*** Given data ***

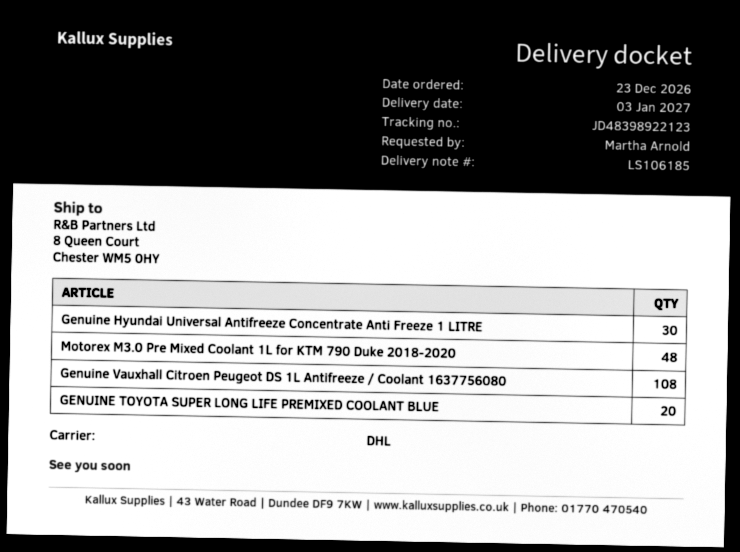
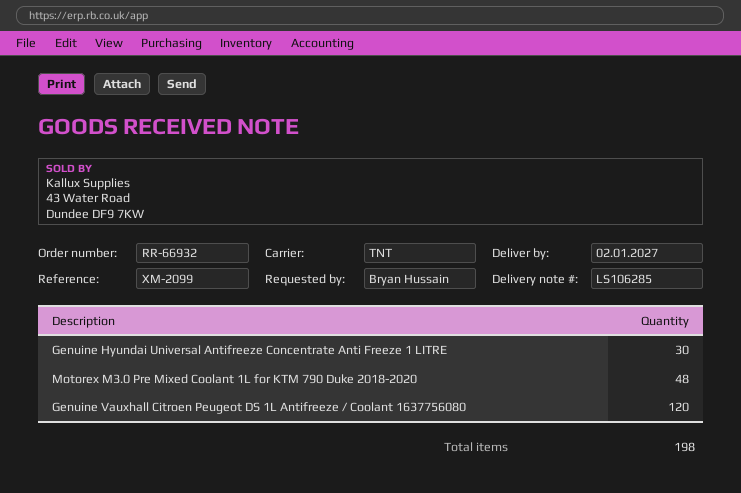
delivery note number: LS106185 -> LS106285
delivery date: 2027-01-03 -> 2027-01-02
ordered by: Martha Arnold -> Bryan Hussain
shipping method: DHL -> TNT
Genuine Vauxhall Citroen Peugeot DS 1L Antifreeze / Coolant 1637756080: 108 -> 120
GENUINE TOYOTA SUPER LONG LIFE PREMIXED COOLANT BLUE: 20 -> none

***

Your answer must consist of every line in the listing that contains "delivery".

## [Expected answer]
delivery note number: LS106185 -> LS106285
delivery date: 2027-01-03 -> 2027-01-02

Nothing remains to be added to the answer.